38 reviews7 followers
June 25, 2011
A bulwark against modern airy-fairy ideas of how doctors and patients should interact. Primarily about Palliative Care but most of the conclusions can be applied to medicine in general. Read this during a four week rotation in palliative care.

The structure of the the extended essays is a systematic critique of current assumptions and precedents concerning the patient-doctor relationship, especially those found in WHO guidelines, the oxford textbook of palliative care and other current relevant texts. It is a critique that we never got in medical school.

Anyway, the major conclusions I believe are (note I'll just list some conclusions, in no way can I expand on the reasoning in a review. The ones applicable to medicine in general are 2, 3, 4, 6, 7):

1. There is a fundamental difference between the Asklepian (mystical) and Hippocratic (rational) traditions of care. The interaction of these traditions can cause paradoxes especially in palliative care.

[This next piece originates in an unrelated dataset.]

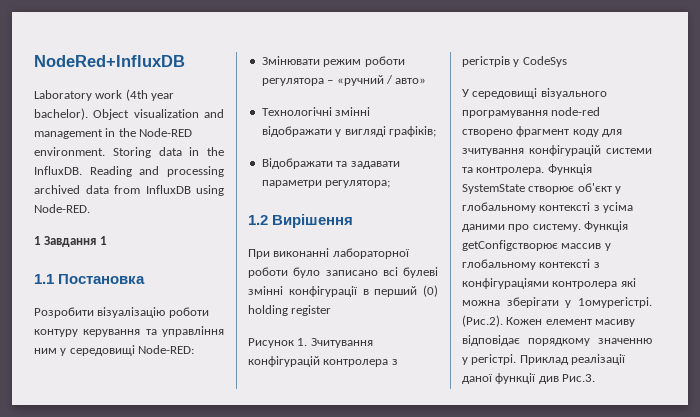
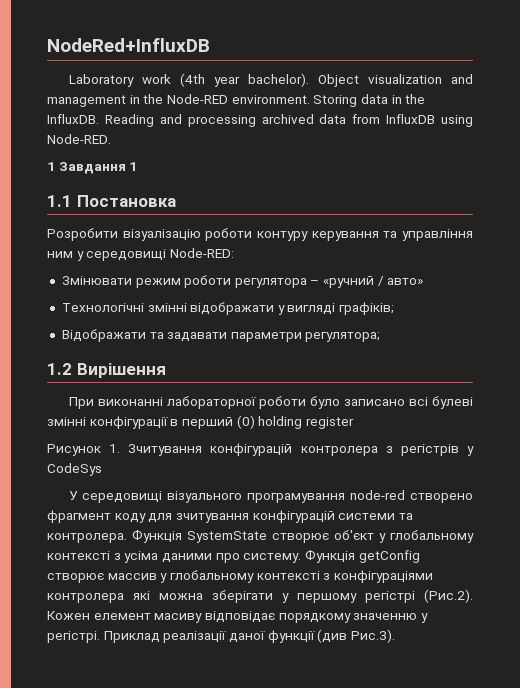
- Функція getConfigстворює массив у глобальному контексті з конфігураціями контролера які можна зберігати у 1омурегістрі. (Рис.2). Кожен елемент масиву відповідає порядкому значенню у регістрі.
+ Функція getConfig створює массив у глобальному контексті з конфігураціями контролера які можна зберігати у першому регістрі (Рис.2). Кожен елемент масиву відповідає порядкому значенню у регістрі.
- Приклад реалізації даної функції див Рис.3.
+ Приклад реалізації даної функції (див Рис.3).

2. Quantitative quality of life scales are meaningless; they are a qualitative measure.

3. The concepts of autonomy, respect, dignity originate in Kantian moral philosophy, and these concepts have been horribly distorted. E.g. dignity and self-determination - although often acting in parallel - are fundamentally different principles: e.g. treatments need a net benefit, so you shouldn't provide a treatment just because the patient self-determines it. Also self-determination and autonomy are different from the original Kantian view.

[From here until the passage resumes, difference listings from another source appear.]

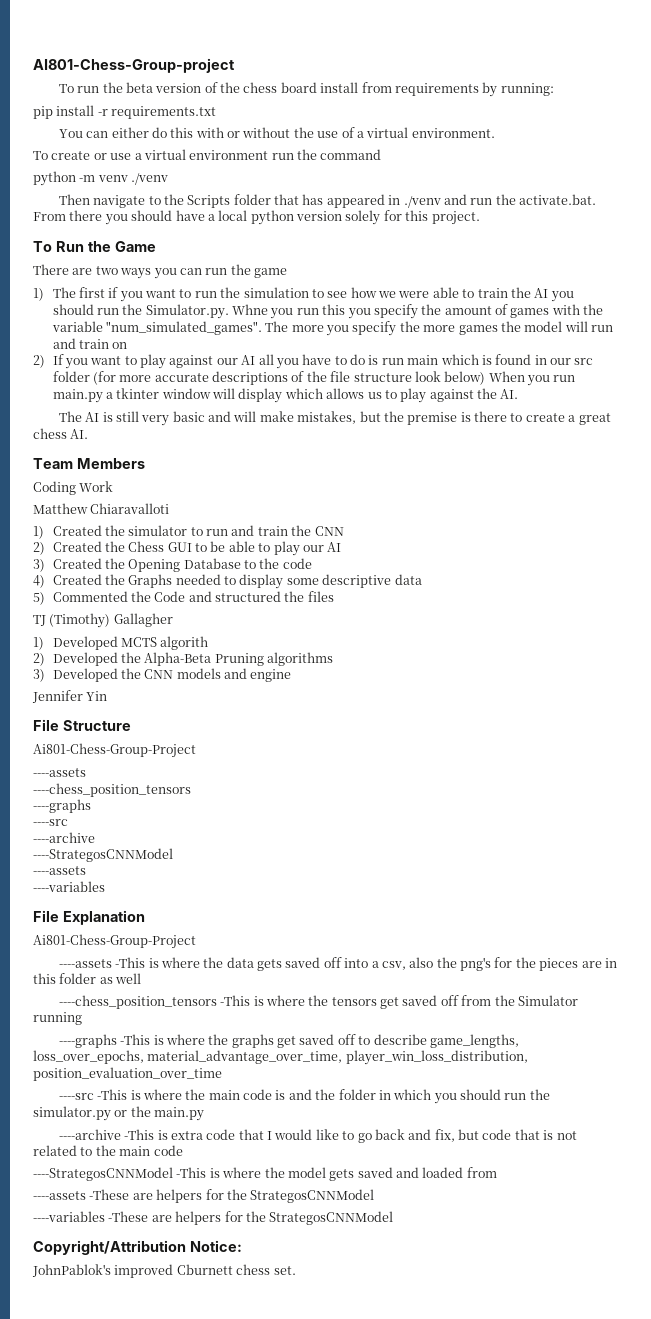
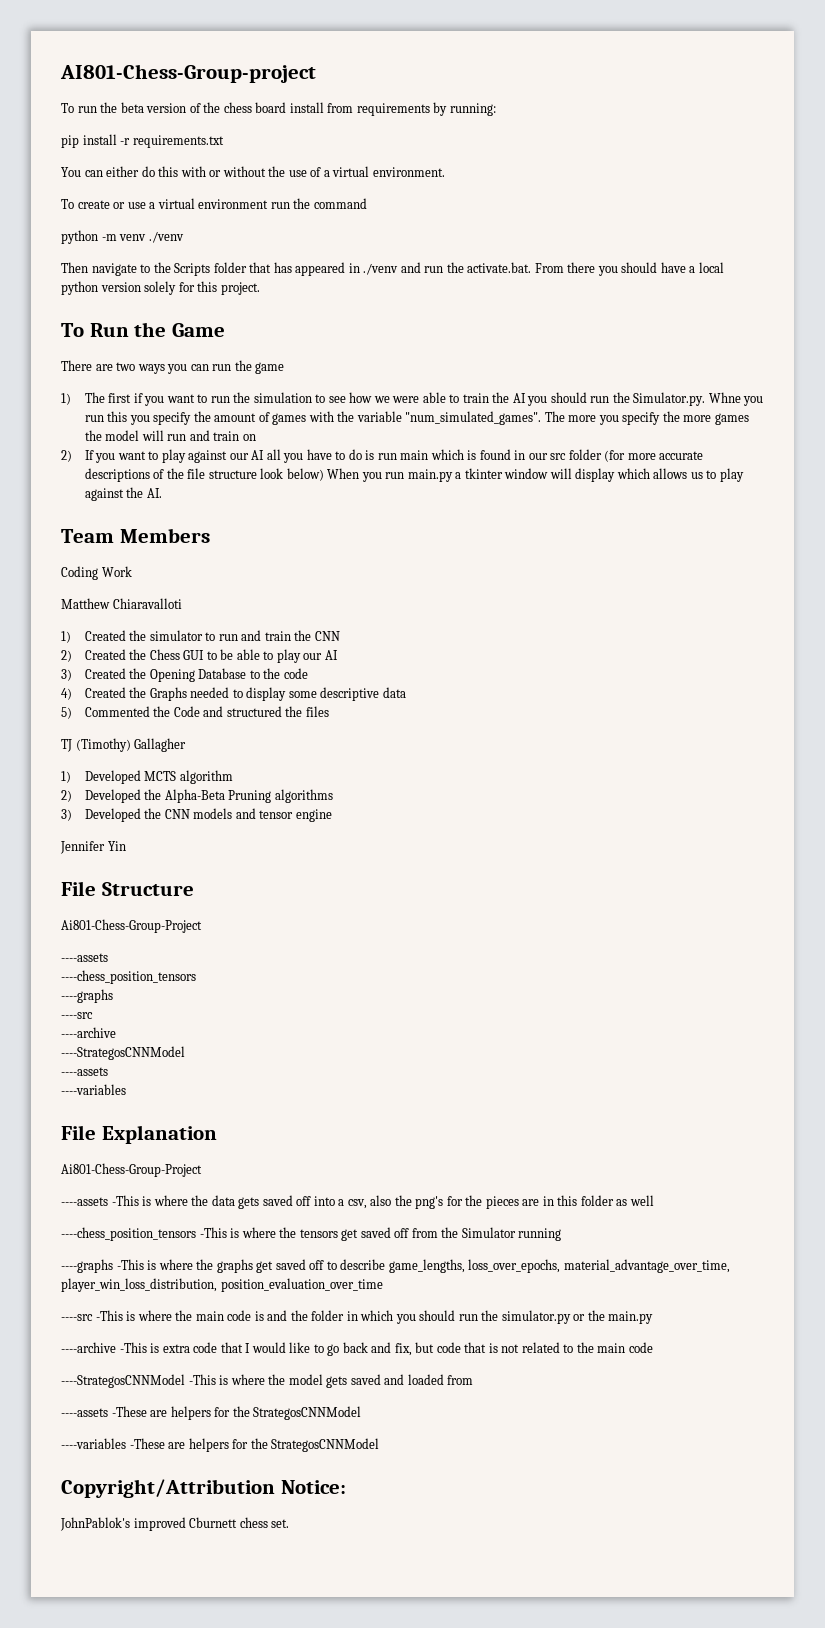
- The AI is still very basic and will make mistakes, but the premise is there to create a great chess AI.
- 1) Developed MCTS algorith
+ 1) Developed MCTS algorithm
- 3) Developed the CNN models and engine
+ 3) Developed the CNN models and tensor engine

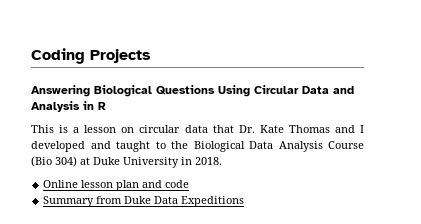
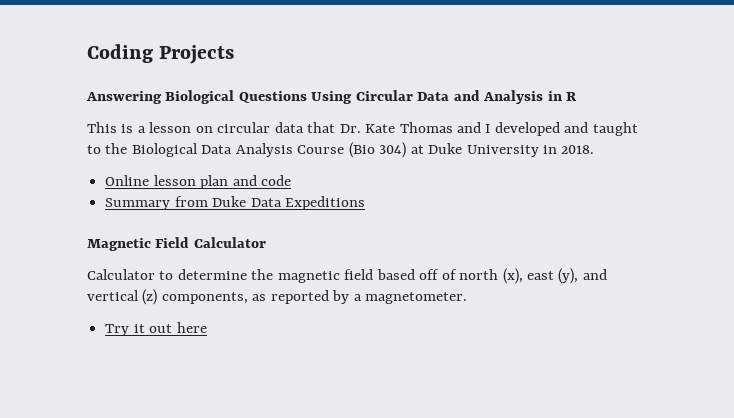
+ Magnetic Field Calculator
+ Calculator to determine the magnetic field based off of north (x), east (y), and vertical (z) components, as reported by a magnetometer.
+ Try it out here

4. Patients>Relatives. QoL of relatives is not a value of palliative care.

5. The commonly used phrase from WHO: palliative care 'intends to neither hasten nor prolong death' is ambiguous and should be abandonded. Both are often appropriate in palliative care contexts. (e.g. for hastening, forseen but not intended consequence)

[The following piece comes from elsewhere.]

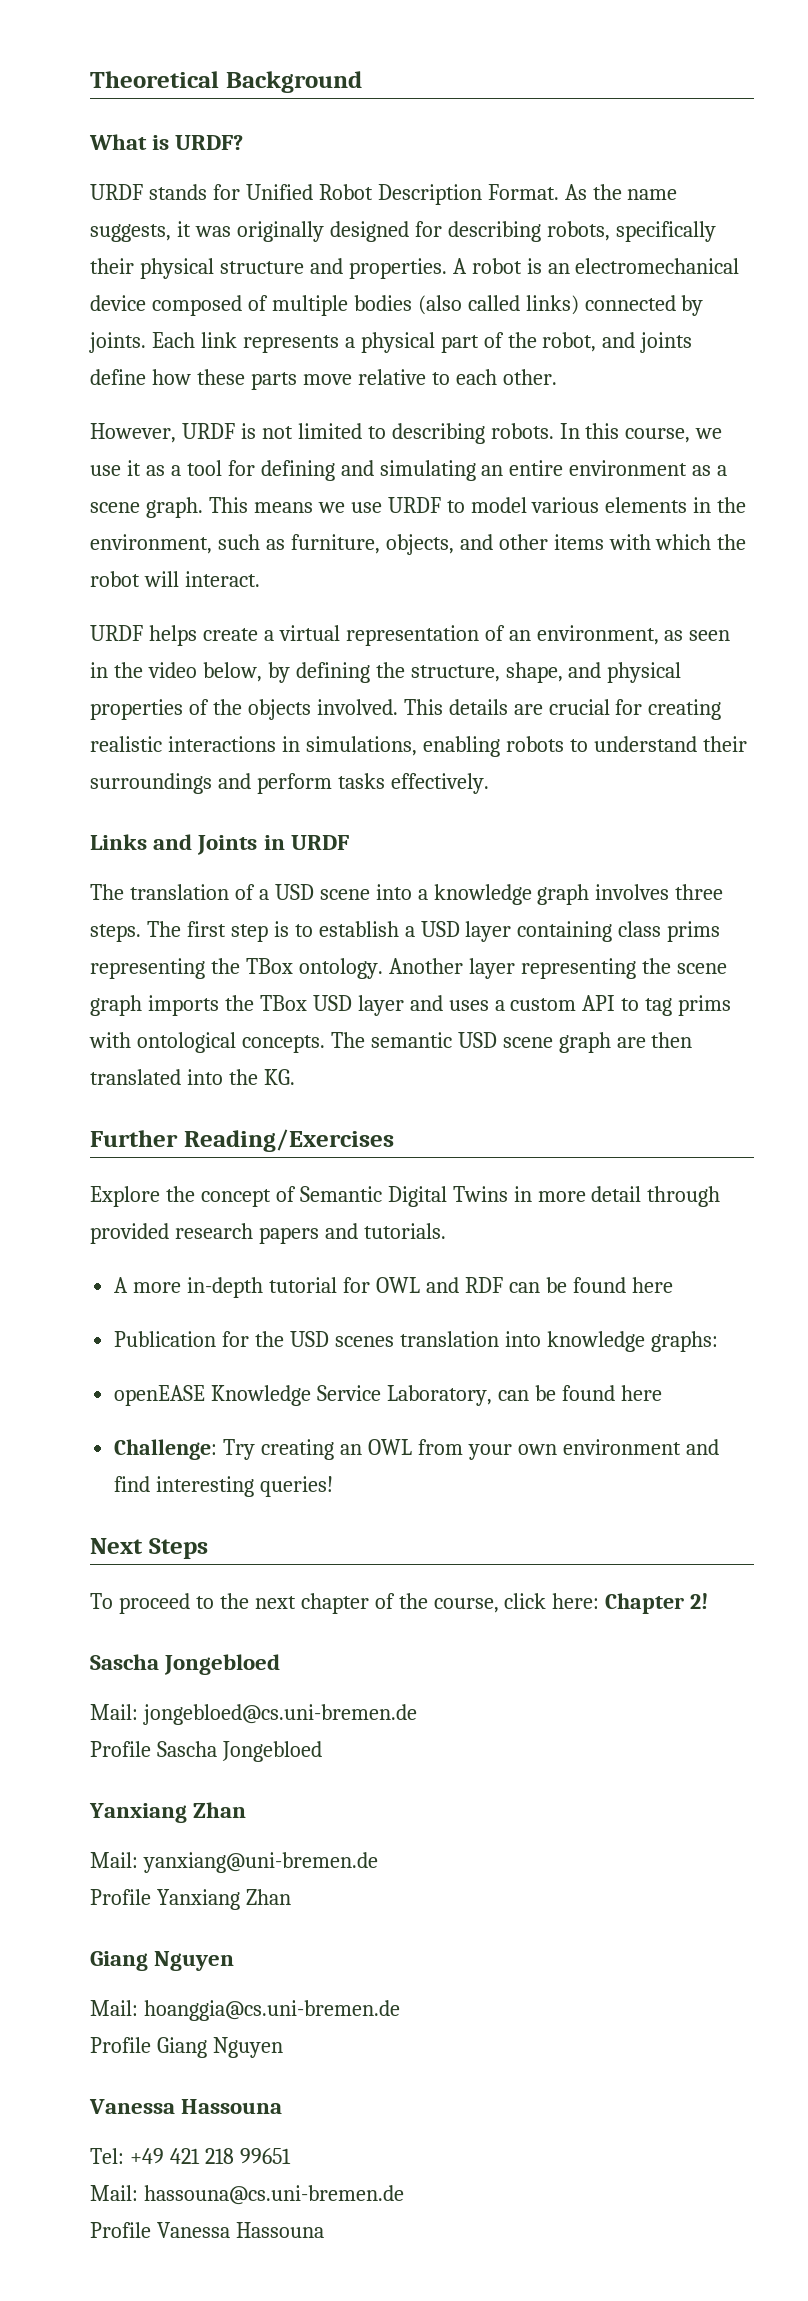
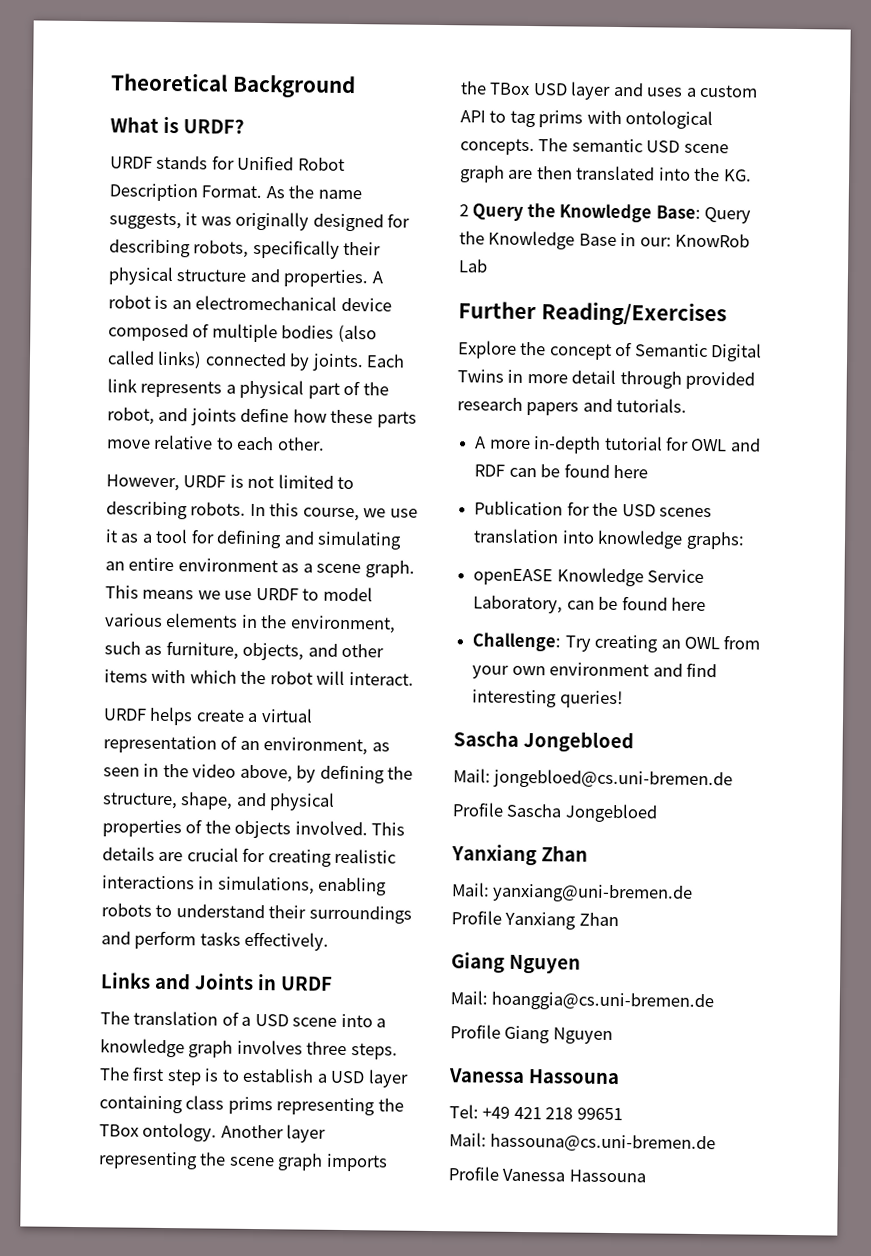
- URDF helps create a virtual representation of an environment, as seen in the video below, by defining the structure, shape, and physical properties of the objects involved.
+ URDF helps create a virtual representation of an environment, as seen in the video above, by defining the structure, shape, and physical properties of the objects involved.
+ 2 Query the Knowledge Base: Query the Knowledge Base in our: KnowRob Lab
- Next Steps
- To proceed to the next chapter of the course, click here: Chapter 2!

6. CPR is no different from other treatments. You need a net benefit. I am much more clear on the ethics of 'Do Not Resuscitate' orders now.

7. It is not the doctors role to manage psychosocial and spiritual aspects of a patient's care unless it is consented for (there are numerous ways that non-consented care in this way can be harmful, and numerous reasons that it is unethical) - this goal should be abandoned. I particularly found this section of the book intriguing - a counter point to the holistic models of care that are in fashion. Current models seem to jump from the correct premise that health is multifactorial, to the conclusion that this means that it is the doctor's role to manage the different non-physical areas.